▶ [PROBLEM STATEMENT]
In the data below, find every line with the word "information" and copy it out.

Saved data entries
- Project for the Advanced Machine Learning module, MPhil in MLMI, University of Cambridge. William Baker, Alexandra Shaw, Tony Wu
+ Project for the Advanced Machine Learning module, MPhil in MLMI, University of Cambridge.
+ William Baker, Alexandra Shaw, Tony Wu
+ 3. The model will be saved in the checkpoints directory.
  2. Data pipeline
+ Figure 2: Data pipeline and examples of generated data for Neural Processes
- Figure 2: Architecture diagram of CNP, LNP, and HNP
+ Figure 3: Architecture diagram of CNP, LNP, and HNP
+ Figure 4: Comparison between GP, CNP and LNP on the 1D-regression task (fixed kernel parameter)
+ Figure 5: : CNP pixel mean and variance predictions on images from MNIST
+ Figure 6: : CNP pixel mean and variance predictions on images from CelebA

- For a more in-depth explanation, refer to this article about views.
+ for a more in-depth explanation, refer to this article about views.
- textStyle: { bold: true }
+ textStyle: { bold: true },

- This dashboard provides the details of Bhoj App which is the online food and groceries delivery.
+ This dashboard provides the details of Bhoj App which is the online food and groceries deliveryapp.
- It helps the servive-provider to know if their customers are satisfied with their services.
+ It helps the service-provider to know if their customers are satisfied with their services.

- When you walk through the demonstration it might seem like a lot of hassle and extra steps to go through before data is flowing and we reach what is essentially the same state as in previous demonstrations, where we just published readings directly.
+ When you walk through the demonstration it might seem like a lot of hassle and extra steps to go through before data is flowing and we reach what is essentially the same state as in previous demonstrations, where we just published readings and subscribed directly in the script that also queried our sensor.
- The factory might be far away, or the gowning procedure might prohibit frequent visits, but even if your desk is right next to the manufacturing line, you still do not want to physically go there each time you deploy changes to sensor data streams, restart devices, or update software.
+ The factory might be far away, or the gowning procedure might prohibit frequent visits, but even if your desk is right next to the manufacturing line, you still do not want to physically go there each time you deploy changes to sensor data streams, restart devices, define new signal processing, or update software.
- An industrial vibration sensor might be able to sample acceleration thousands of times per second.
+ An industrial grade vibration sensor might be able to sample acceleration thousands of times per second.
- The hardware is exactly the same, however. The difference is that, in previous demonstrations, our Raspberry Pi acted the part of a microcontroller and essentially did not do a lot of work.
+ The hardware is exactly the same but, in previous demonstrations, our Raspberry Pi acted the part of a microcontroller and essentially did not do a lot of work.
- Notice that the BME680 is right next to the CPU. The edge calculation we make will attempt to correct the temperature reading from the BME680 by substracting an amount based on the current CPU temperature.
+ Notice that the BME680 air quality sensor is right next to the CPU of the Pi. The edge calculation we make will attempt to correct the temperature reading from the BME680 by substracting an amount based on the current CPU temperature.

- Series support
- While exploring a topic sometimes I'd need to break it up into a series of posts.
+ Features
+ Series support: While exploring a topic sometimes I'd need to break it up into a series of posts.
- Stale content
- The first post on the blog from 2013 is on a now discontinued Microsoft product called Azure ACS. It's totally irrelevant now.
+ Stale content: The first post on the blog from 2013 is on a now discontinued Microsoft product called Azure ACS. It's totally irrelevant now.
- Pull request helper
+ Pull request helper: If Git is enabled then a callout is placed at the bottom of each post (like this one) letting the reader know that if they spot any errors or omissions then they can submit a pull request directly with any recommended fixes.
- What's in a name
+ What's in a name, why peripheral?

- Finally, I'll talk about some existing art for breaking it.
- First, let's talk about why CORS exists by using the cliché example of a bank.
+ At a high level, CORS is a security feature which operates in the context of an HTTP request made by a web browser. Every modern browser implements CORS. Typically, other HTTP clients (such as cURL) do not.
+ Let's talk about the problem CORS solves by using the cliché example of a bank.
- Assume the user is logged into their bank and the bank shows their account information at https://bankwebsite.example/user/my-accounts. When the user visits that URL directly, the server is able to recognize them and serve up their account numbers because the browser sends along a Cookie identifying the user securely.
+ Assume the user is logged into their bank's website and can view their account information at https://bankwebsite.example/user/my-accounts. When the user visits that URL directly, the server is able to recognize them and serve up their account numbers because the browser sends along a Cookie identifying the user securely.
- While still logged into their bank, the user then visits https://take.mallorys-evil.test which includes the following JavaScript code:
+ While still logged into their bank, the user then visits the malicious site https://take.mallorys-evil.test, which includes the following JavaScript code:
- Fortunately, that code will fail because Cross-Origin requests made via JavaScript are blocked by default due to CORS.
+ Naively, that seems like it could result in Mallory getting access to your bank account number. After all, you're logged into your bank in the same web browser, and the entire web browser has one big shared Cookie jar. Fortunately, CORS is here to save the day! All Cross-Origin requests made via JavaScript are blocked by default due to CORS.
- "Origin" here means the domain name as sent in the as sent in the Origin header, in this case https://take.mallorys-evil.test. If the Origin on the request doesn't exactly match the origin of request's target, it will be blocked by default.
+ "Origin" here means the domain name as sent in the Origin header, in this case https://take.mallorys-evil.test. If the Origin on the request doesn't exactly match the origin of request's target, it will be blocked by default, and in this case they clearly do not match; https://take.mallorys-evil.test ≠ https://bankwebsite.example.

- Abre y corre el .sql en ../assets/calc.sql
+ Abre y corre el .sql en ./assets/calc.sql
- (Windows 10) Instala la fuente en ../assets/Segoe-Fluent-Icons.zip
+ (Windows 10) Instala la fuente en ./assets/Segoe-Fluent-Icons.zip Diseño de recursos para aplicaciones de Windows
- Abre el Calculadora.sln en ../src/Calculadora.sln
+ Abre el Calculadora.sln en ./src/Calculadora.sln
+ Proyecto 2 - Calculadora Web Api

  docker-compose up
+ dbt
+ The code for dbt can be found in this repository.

▶ [EXERCISE OUTPUT]
- Assume the user is logged into their bank and the bank shows their account information at https://bankwebsite.example/user/my-accounts. When the user visits that URL directly, the server is able to recognize them and serve up their account numbers because the browser sends along a Cookie identifying the user securely.
+ Assume the user is logged into their bank's website and can view their account information at https://bankwebsite.example/user/my-accounts. When the user visits that URL directly, the server is able to recognize them and serve up their account numbers because the browser sends along a Cookie identifying the user securely.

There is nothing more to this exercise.